Il rischio di Anni felici, nuovo lavoro di Daniele Luchetti, era di scivolare in una mera “operazione nostalgia”, di lasciarsi andare essenzialmente alla voglia di rievocare l’atmosfera colorata dei Seventies, gli happenings, la liberazione sessuale, o anche semplicemente il passato della propria famiglia. La storia è ispirata alle vicende di casa Luchetti; vediamo la figura del regista nel piccolo Dario (Samuel Garofalo). Pericolo scampato.

 

Anni felici è ambientato a Roma, anni Settanta. Guido e Serena. Lui, artista in cerca di affermazione, insegue la trasgressione senza sentirla davvero. Lei vive per il suo uomo e spesso gli impone la sua presenza. È un amore sincero, ma fatto di attaccamento eccessivo, ricatti. Di ogni loro momento, litigi e rappacificazioni, alterne fortune lavorative, i figli Dario e Paolo sono testimoni. Nella ricerca dei propri spazi di libertà, i coniugi innescano cambiamenti dopo i quali nulla sarà più come prima.

C’è il clima degli anni ’70, ma il film non cade negli stereotipi, anzi li svela e vi oppone una realtà. Primo fra tutti la libertà sessuale – Serena cerca davvero sé stessa attraverso nuove esperienze e cambierà – ma anche l’immagine dell’artista trasgressivo, la famiglia perfetta. Centrale è un tema universale: la difficoltà di un amore adulto, nella coppia e con i figli, non egocentrico, che non costringa in una trappola. Guido e Serena si opprimono a vicenda: lui è insicuro, cerca costantemente conferme in lei, in altre donne, nell’approvazione dei critici. Allo stesso tempo, però, mal sopporta la presenza eccessiva della moglie. Chiede spazio, ma non ne vuole dare e non sa affrontare la vita solo con se stesso – Kim Rossi Stuart dà sapientemente spessore al personaggio.

Serena – Micaela Ramazzotti emerge con forza e spontaneità in un ruolo che per certi versi ricorda altre sue interpretazioni, ma esplora anche nuovi aspetti – vive dell’amore possessivo che riversa su marito e figli, ma non vede se stessa. Entrambi però evolvono. Prima Serena, che si allontana da Guido, spezzando così il circolo vizioso. Capiscono che amare l’altro significa anche lasciarlo libero o liberarsene, trovando il proprio spazio. Comprendono che la libertà, magari prima concessa con dolore, è invece anche necessaria per sé, per ripensarsi.

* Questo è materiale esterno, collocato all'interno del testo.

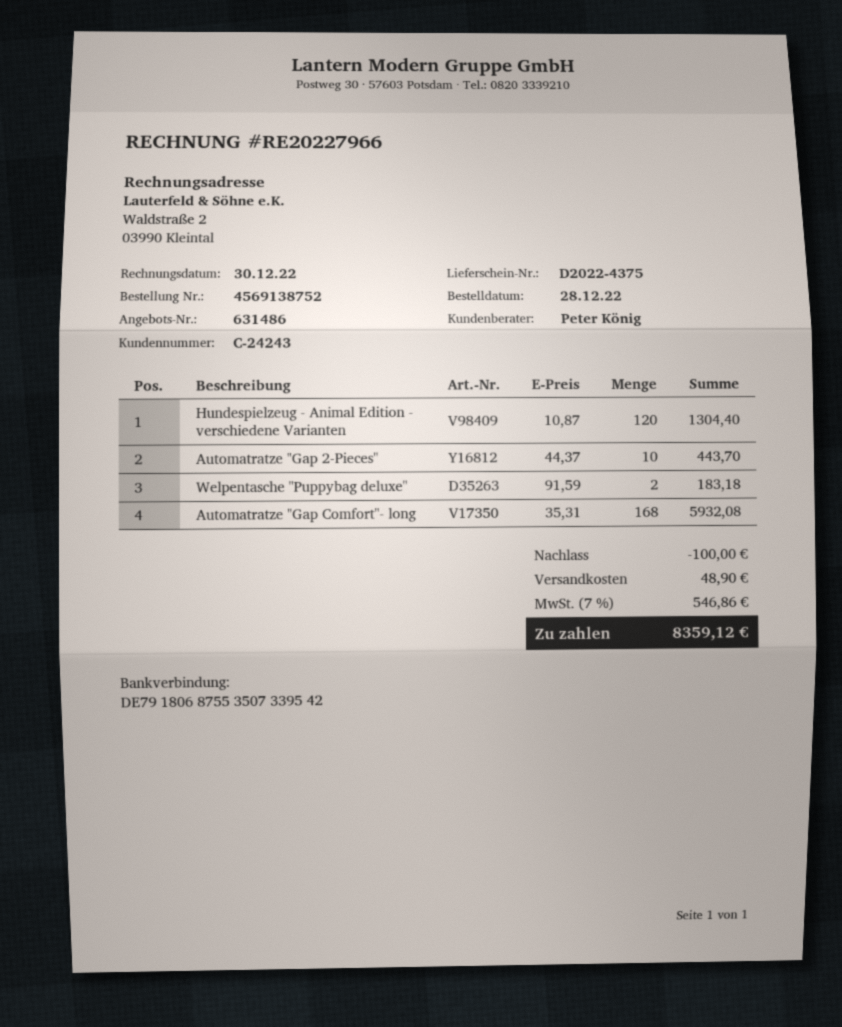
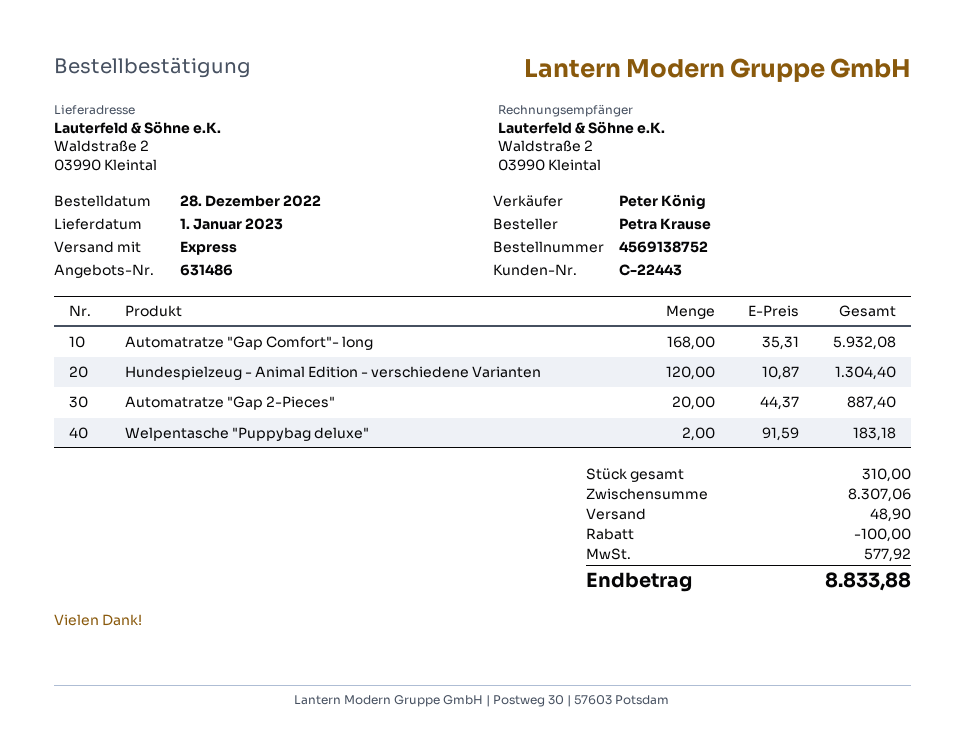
customer number: C-24243 -> C-22443
Automatratze "Gap 2-Pieces": 10 x 44.37 = 443.70 -> 20 x 44.37 = 887.40
tax: 546.86 -> 577.92
total: 8359.12 -> 8833.88

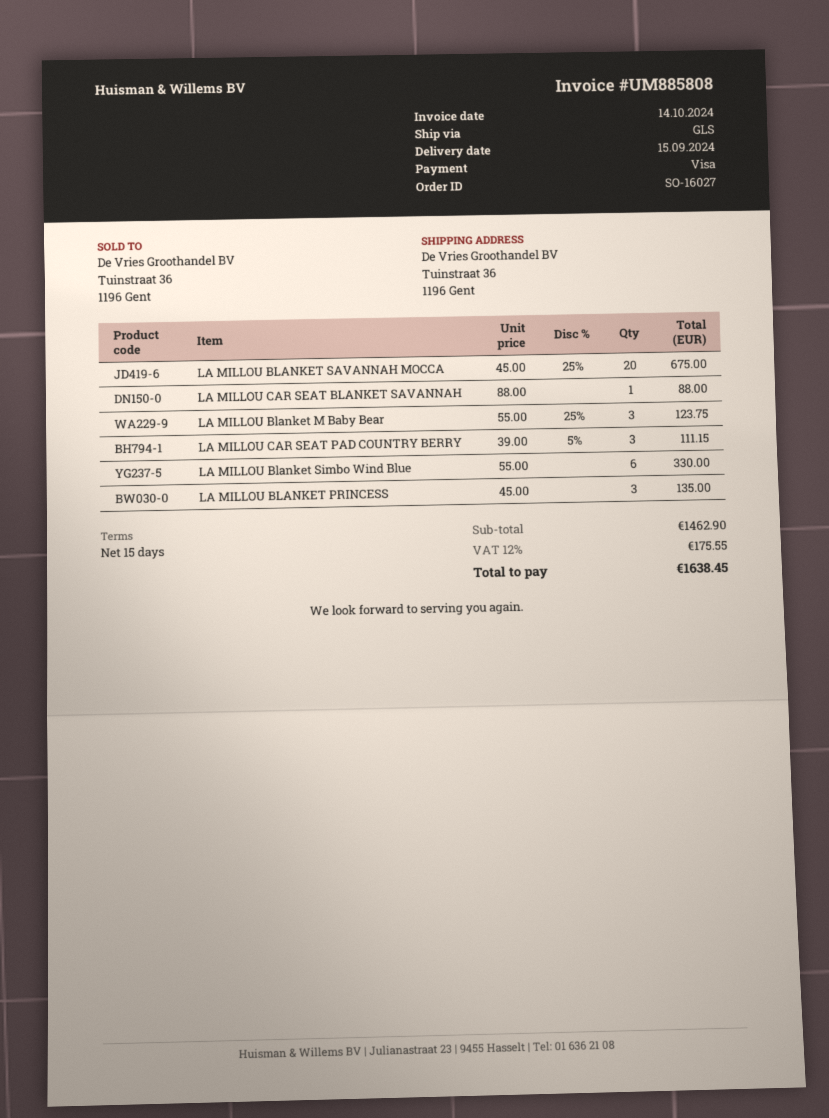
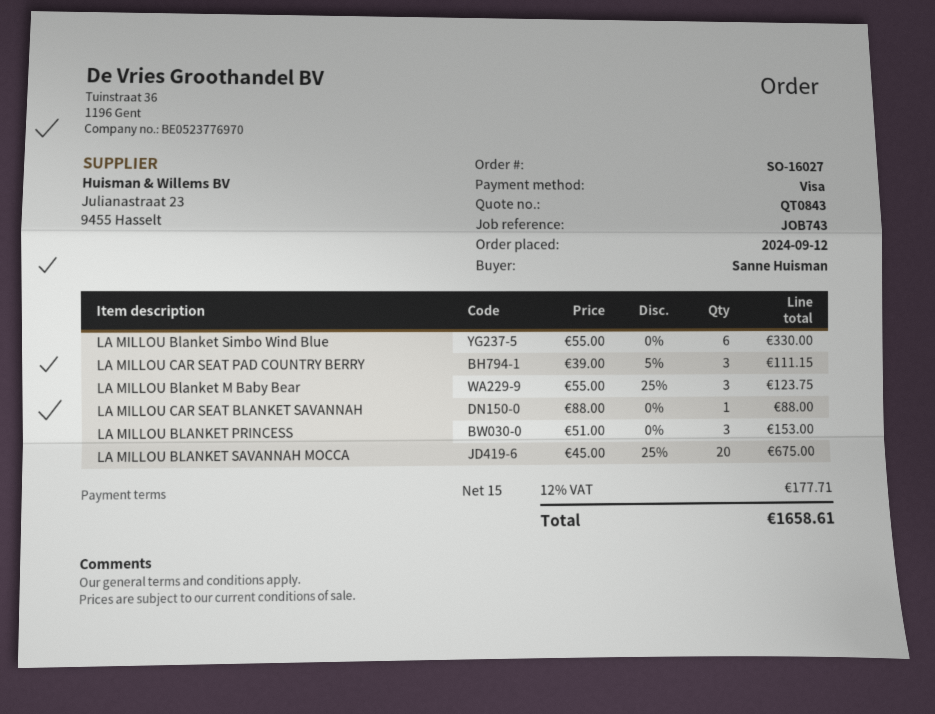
LA MILLOU BLANKET PRINCESS: 3 x 45.00 = 135.00 -> 3 x 51.00 = 153.00
tax: 12% = 175.55 -> 12% = 177.71
total: 1638.45 -> 1658.61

Cifra del regista: un realismo quasi verista, che spoglia i suoi protagonisti di ogni orpello. Vi si attacca con primi piani molto stretti. C’è poi un omaggio al mezzo-pellicola, questo sì un po’ nostalgico. Il super 8 in particolare restituisce lo sguardo di Dario bambino, è il suo modo per farsi apprezzare e ascoltare. Molto appropriata la scelta dei due piccoli attori: a loro e al rapporto con i genitori sono affidati alcuni tra i momenti più efficaci e toccanti del film, sostenuto pure da dialoghi pregnanti.